## Entries supplied

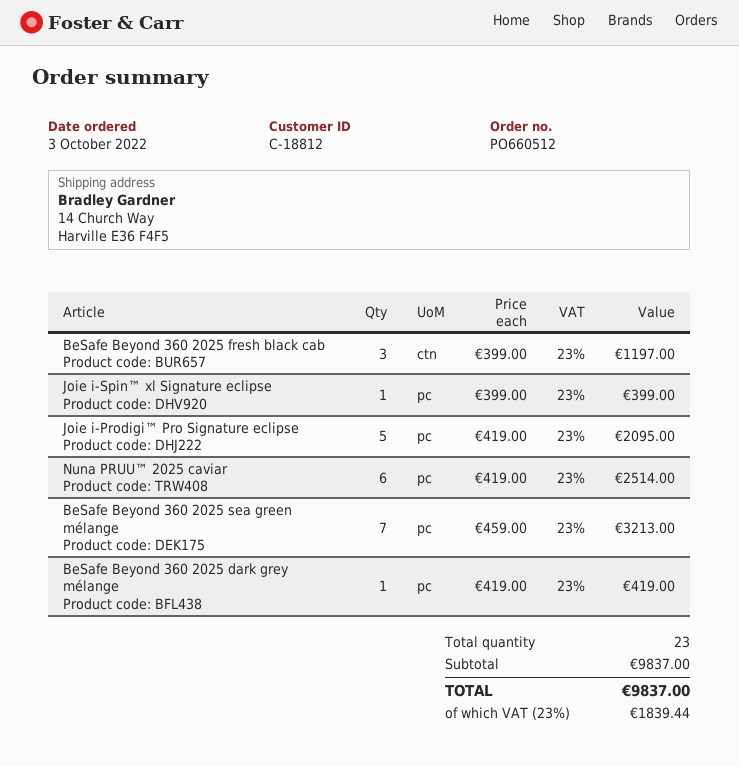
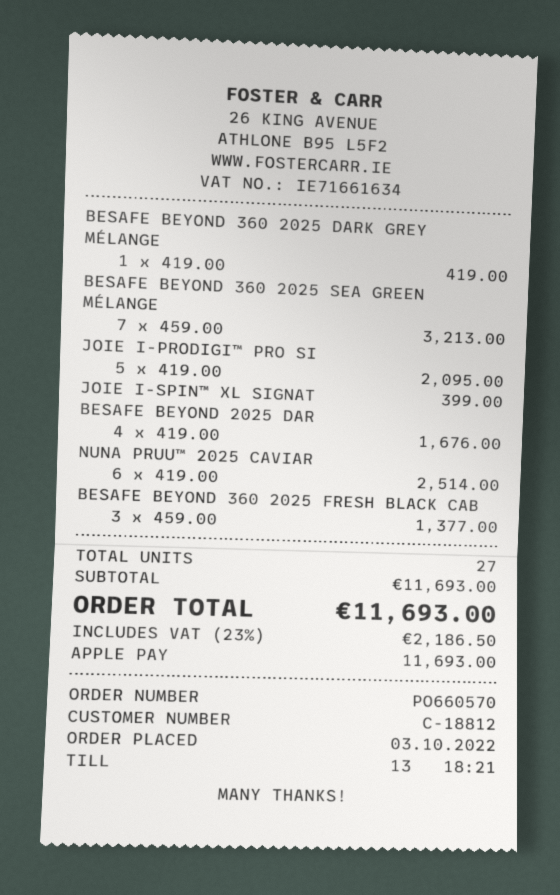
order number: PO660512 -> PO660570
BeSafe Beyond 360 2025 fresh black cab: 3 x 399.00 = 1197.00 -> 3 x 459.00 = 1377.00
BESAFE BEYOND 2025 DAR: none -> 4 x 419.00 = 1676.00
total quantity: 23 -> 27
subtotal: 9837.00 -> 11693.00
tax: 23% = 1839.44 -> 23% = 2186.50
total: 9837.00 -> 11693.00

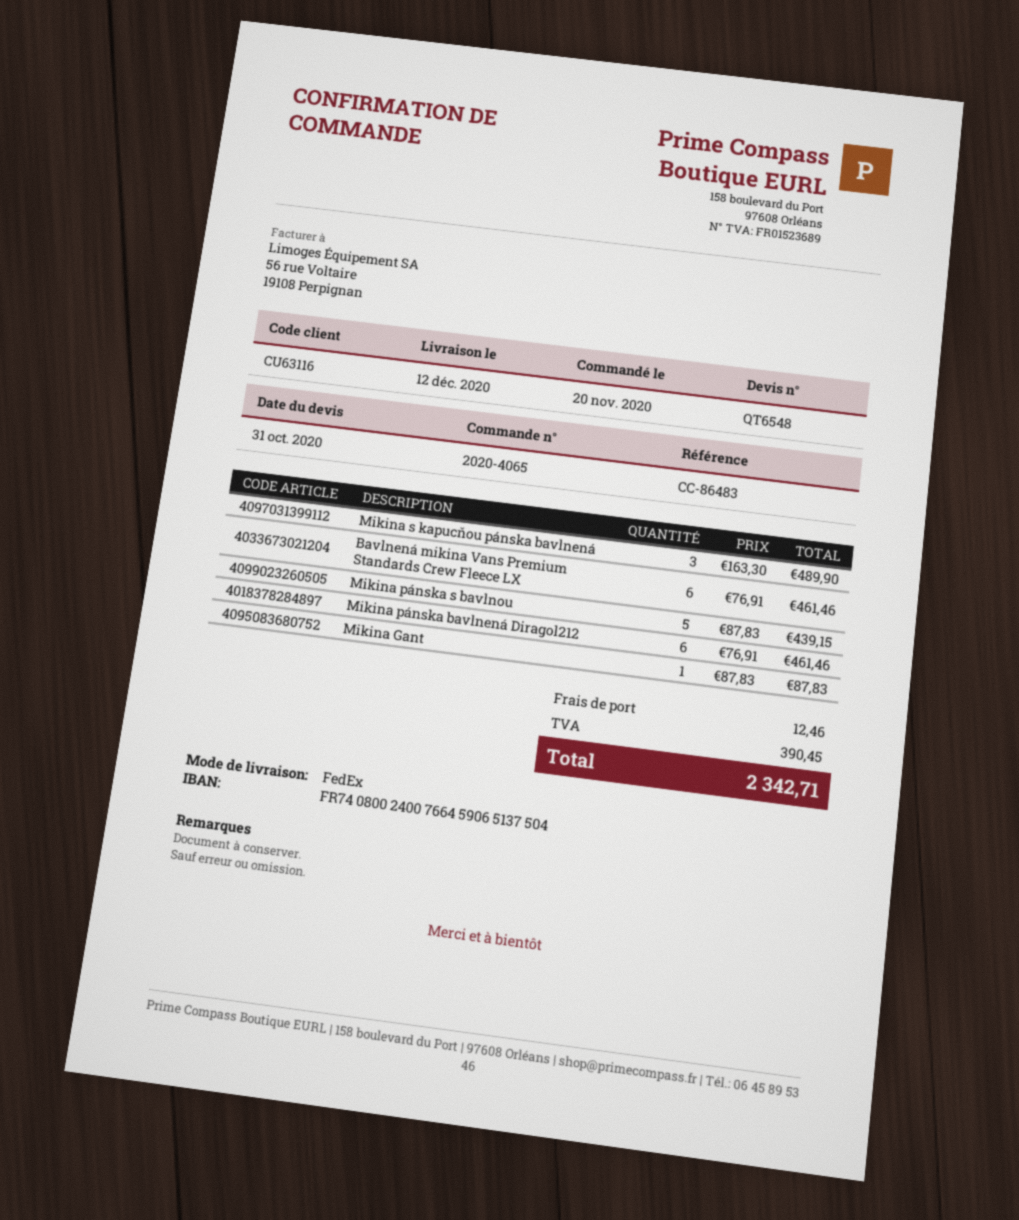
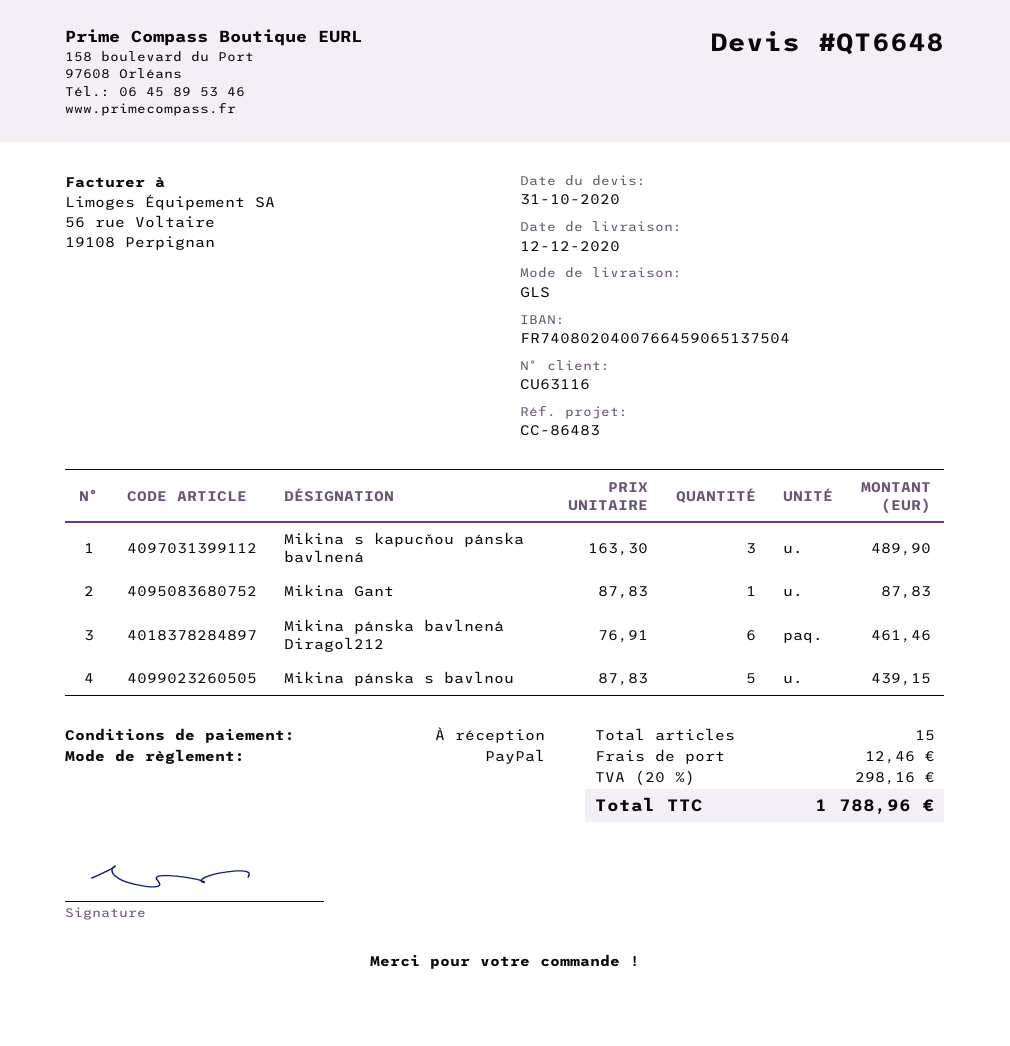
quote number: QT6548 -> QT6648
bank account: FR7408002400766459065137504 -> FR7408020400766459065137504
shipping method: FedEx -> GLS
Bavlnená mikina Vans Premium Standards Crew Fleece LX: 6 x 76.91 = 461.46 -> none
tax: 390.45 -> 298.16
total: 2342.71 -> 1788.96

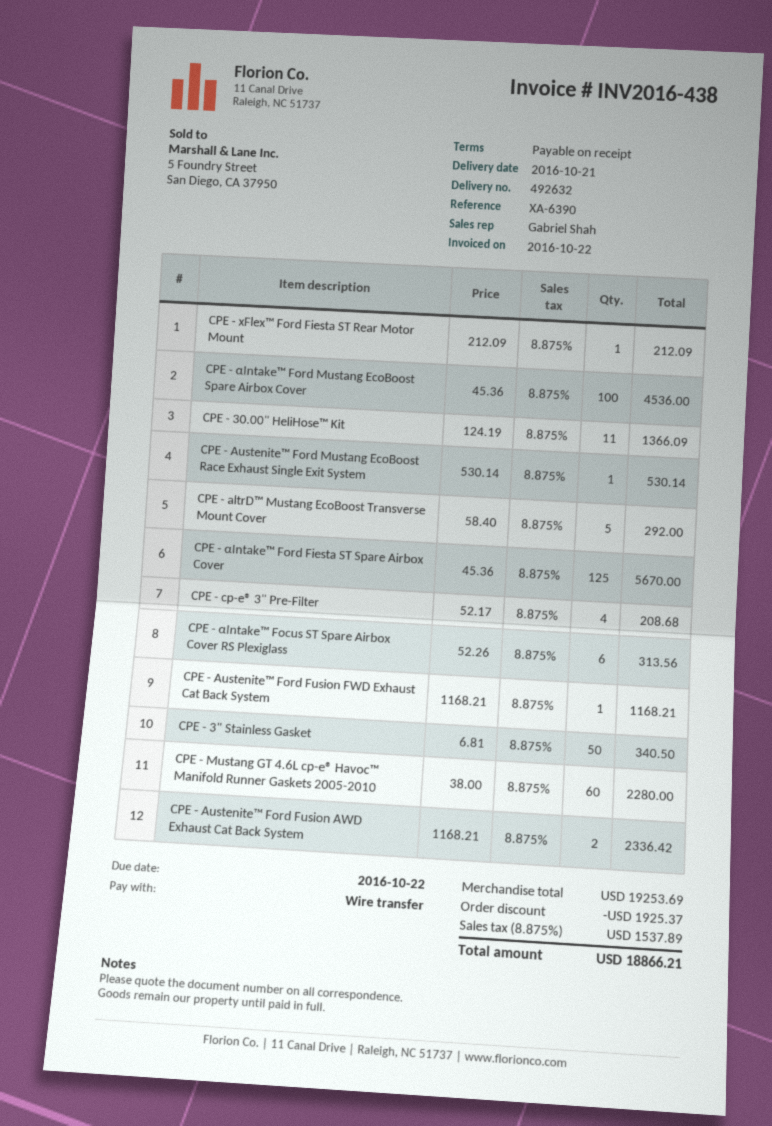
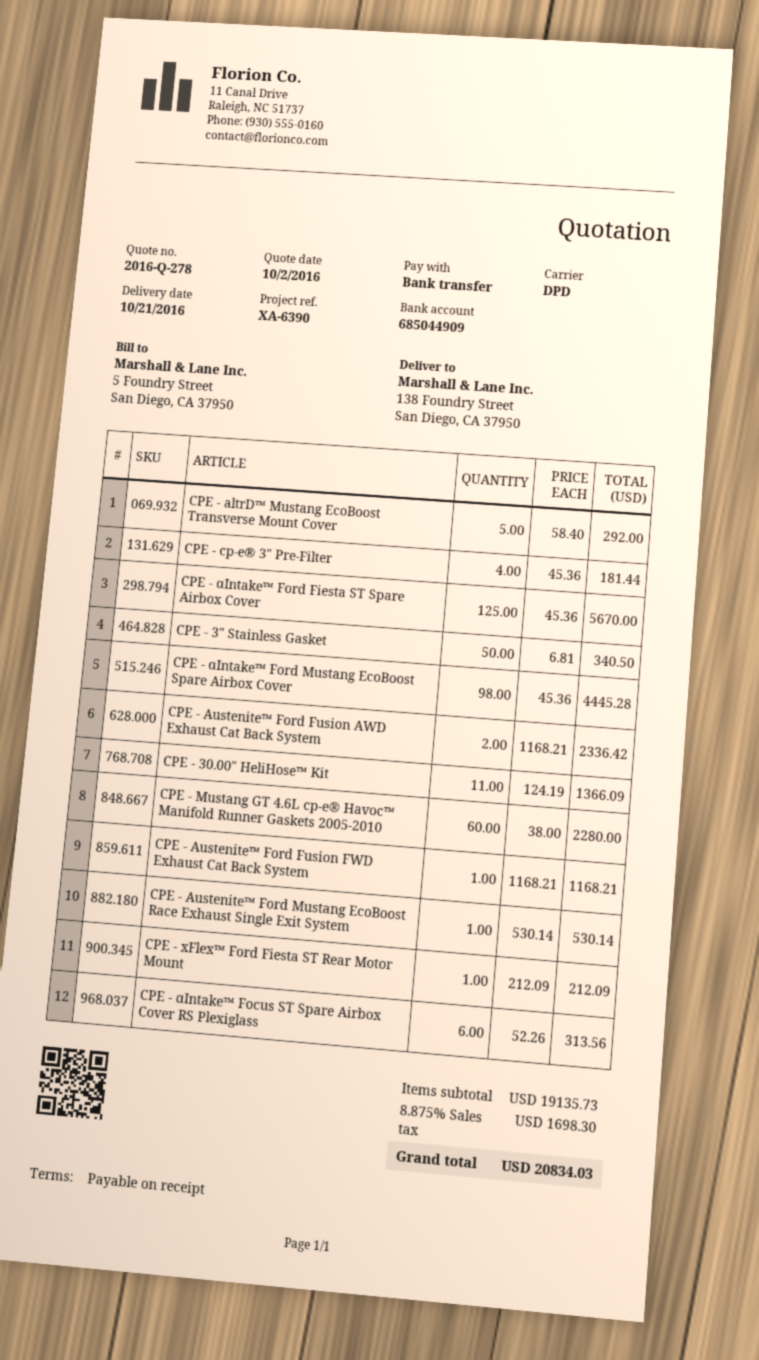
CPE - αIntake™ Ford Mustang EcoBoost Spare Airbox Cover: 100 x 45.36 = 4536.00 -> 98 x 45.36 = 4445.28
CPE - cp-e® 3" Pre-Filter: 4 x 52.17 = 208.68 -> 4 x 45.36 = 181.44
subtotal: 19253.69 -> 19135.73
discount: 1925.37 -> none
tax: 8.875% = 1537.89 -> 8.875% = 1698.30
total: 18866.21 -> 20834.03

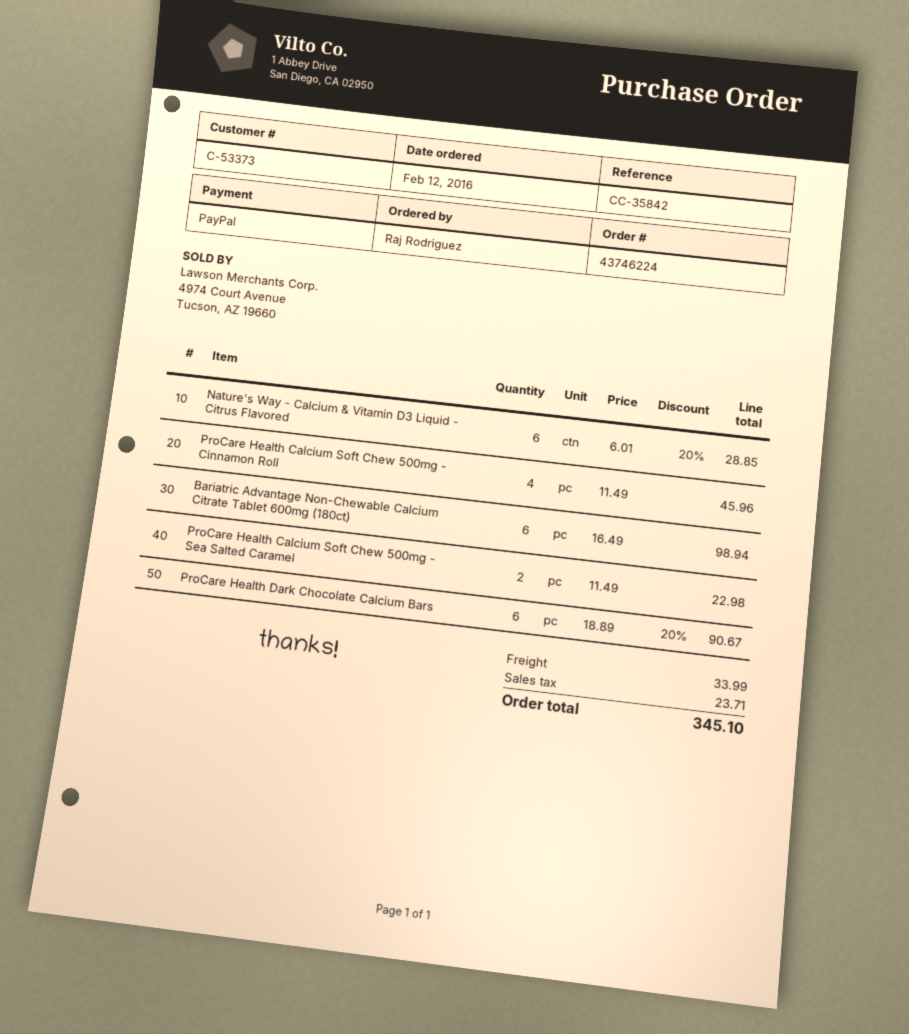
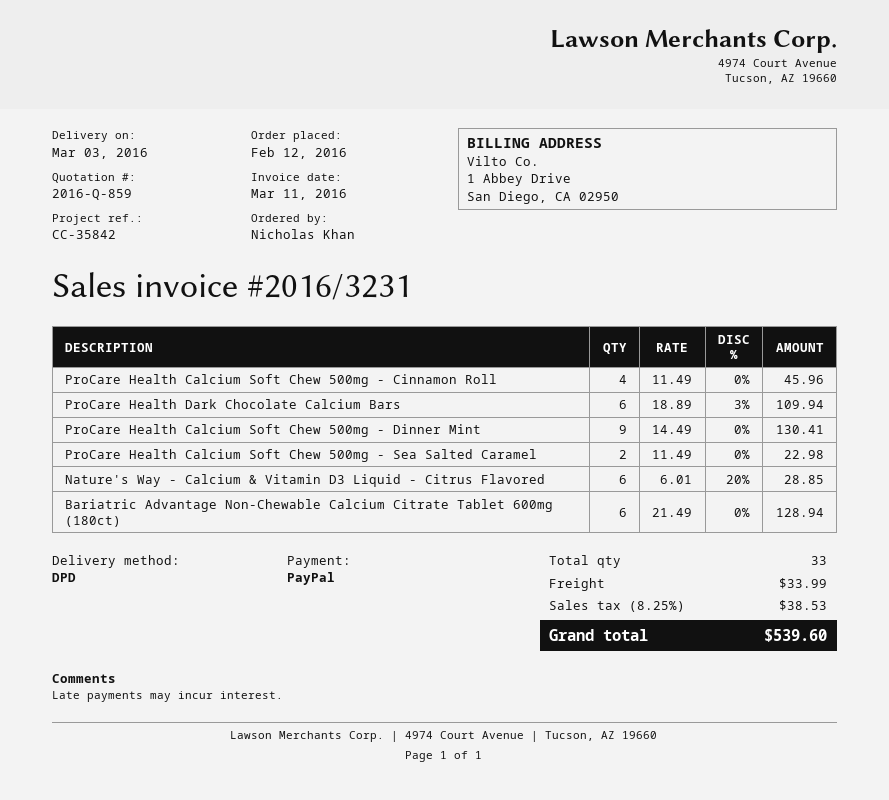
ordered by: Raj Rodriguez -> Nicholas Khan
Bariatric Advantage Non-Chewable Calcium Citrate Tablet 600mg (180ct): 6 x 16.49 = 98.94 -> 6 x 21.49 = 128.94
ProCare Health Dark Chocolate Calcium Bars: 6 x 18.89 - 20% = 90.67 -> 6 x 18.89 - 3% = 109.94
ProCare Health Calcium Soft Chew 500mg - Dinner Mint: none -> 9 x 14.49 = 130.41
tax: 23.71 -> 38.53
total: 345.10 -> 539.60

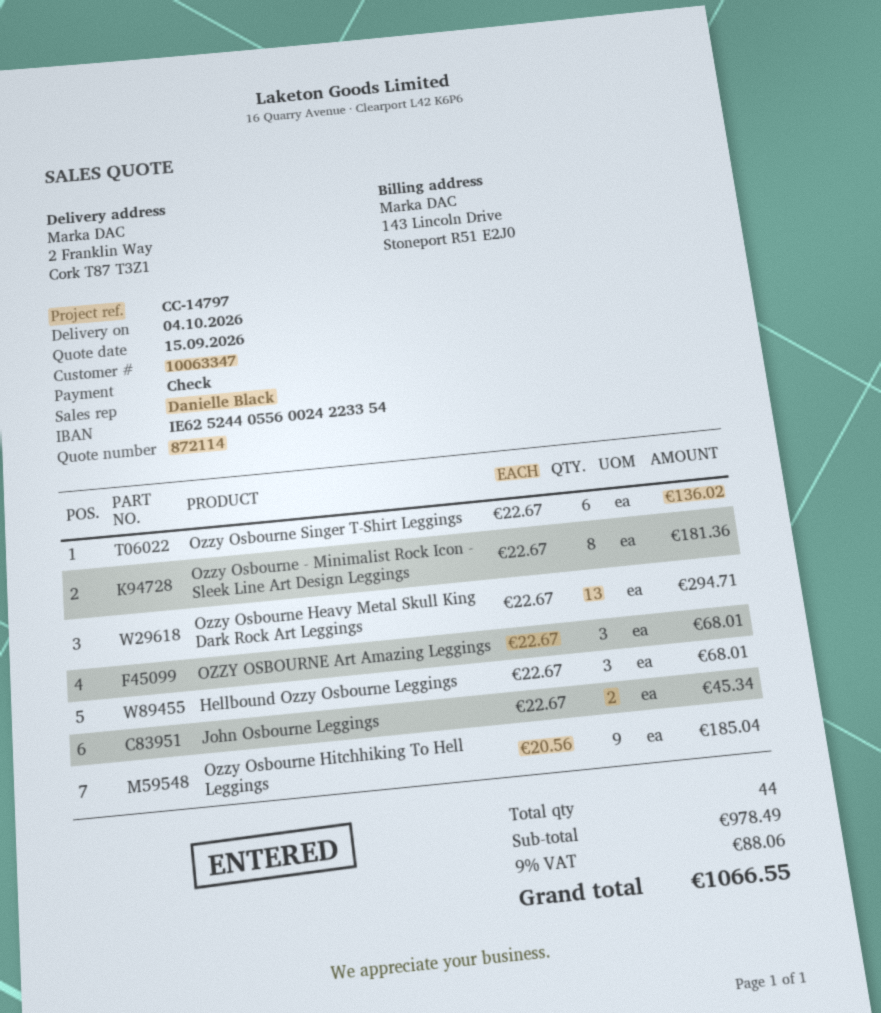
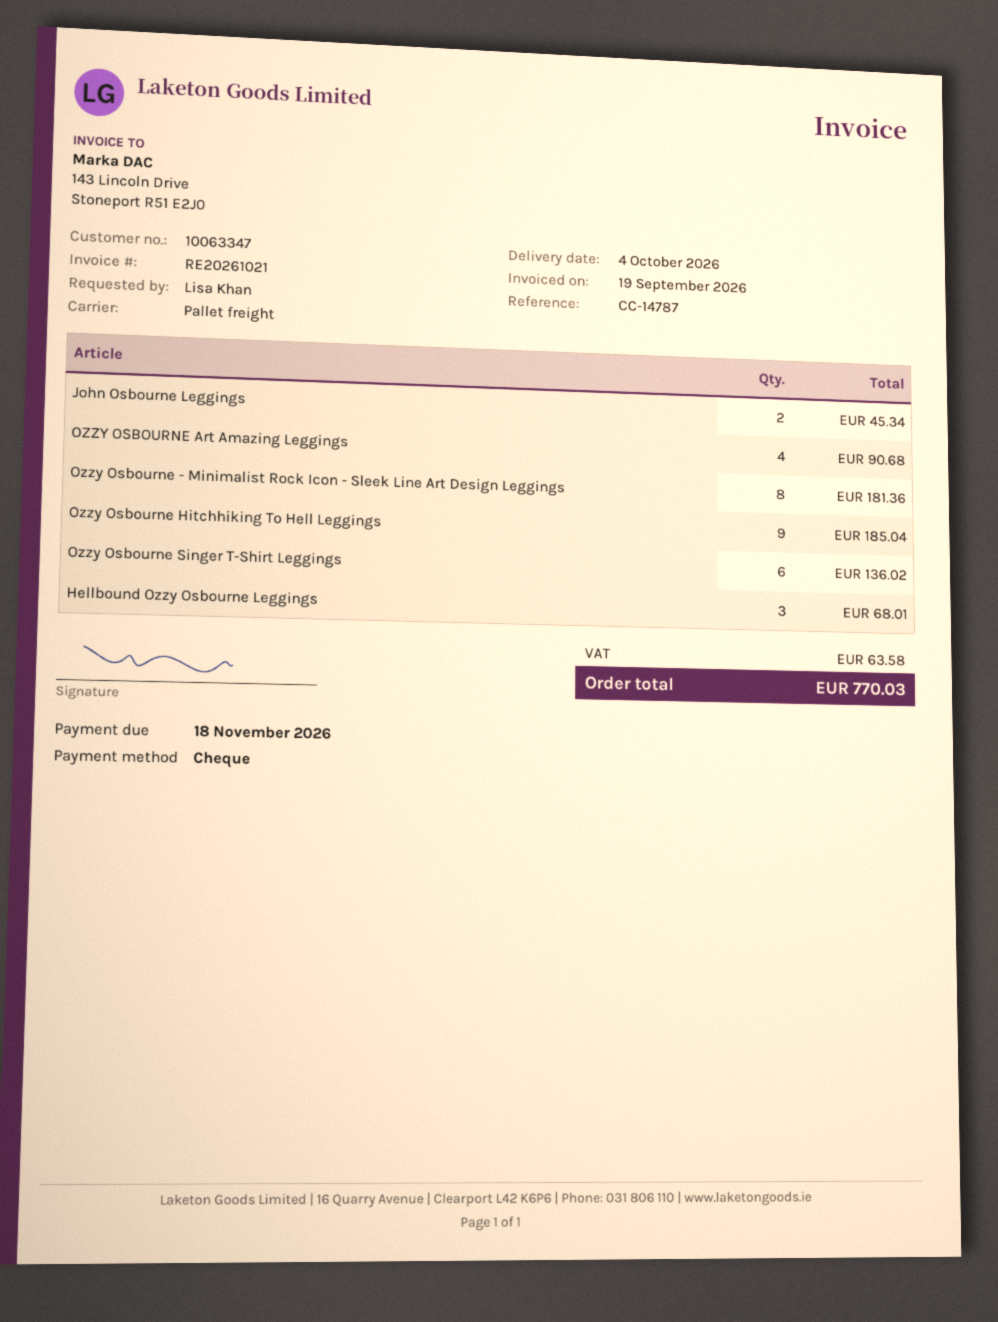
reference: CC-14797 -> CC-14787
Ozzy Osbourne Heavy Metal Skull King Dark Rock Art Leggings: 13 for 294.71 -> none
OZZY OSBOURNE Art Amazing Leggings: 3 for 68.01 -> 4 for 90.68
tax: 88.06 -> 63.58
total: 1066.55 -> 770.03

## Exercise prompt
Precisely those lines above that run from the line with "quote number: QT6548 -> QT6648" up to and including the line with "OZZY OSBOURNE Art" are to be set down, with the pictures omitted.

## Reply
quote number: QT6548 -> QT6648
bank account: FR7408002400766459065137504 -> FR7408020400766459065137504
shipping method: FedEx -> GLS
Bavlnená mikina Vans Premium Standards Crew Fleece LX: 6 x 76.91 = 461.46 -> none
tax: 390.45 -> 298.16
total: 2342.71 -> 1788.96

CPE - αIntake™ Ford Mustang EcoBoost Spare Airbox Cover: 100 x 45.36 = 4536.00 -> 98 x 45.36 = 4445.28
CPE - cp-e® 3" Pre-Filter: 4 x 52.17 = 208.68 -> 4 x 45.36 = 181.44
subtotal: 19253.69 -> 19135.73
discount: 1925.37 -> none
tax: 8.875% = 1537.89 -> 8.875% = 1698.30
total: 18866.21 -> 20834.03

ordered by: Raj Rodriguez -> Nicholas Khan
Bariatric Advantage Non-Chewable Calcium Citrate Tablet 600mg (180ct): 6 x 16.49 = 98.94 -> 6 x 21.49 = 128.94
ProCare Health Dark Chocolate Calcium Bars: 6 x 18.89 - 20% = 90.67 -> 6 x 18.89 - 3% = 109.94
ProCare Health Calcium Soft Chew 500mg - Dinner Mint: none -> 9 x 14.49 = 130.41
tax: 23.71 -> 38.53
total: 345.10 -> 539.60

reference: CC-14797 -> CC-14787
Ozzy Osbourne Heavy Metal Skull King Dark Rock Art Leggings: 13 for 294.71 -> none
OZZY OSBOURNE Art Amazing Leggings: 3 for 68.01 -> 4 for 90.68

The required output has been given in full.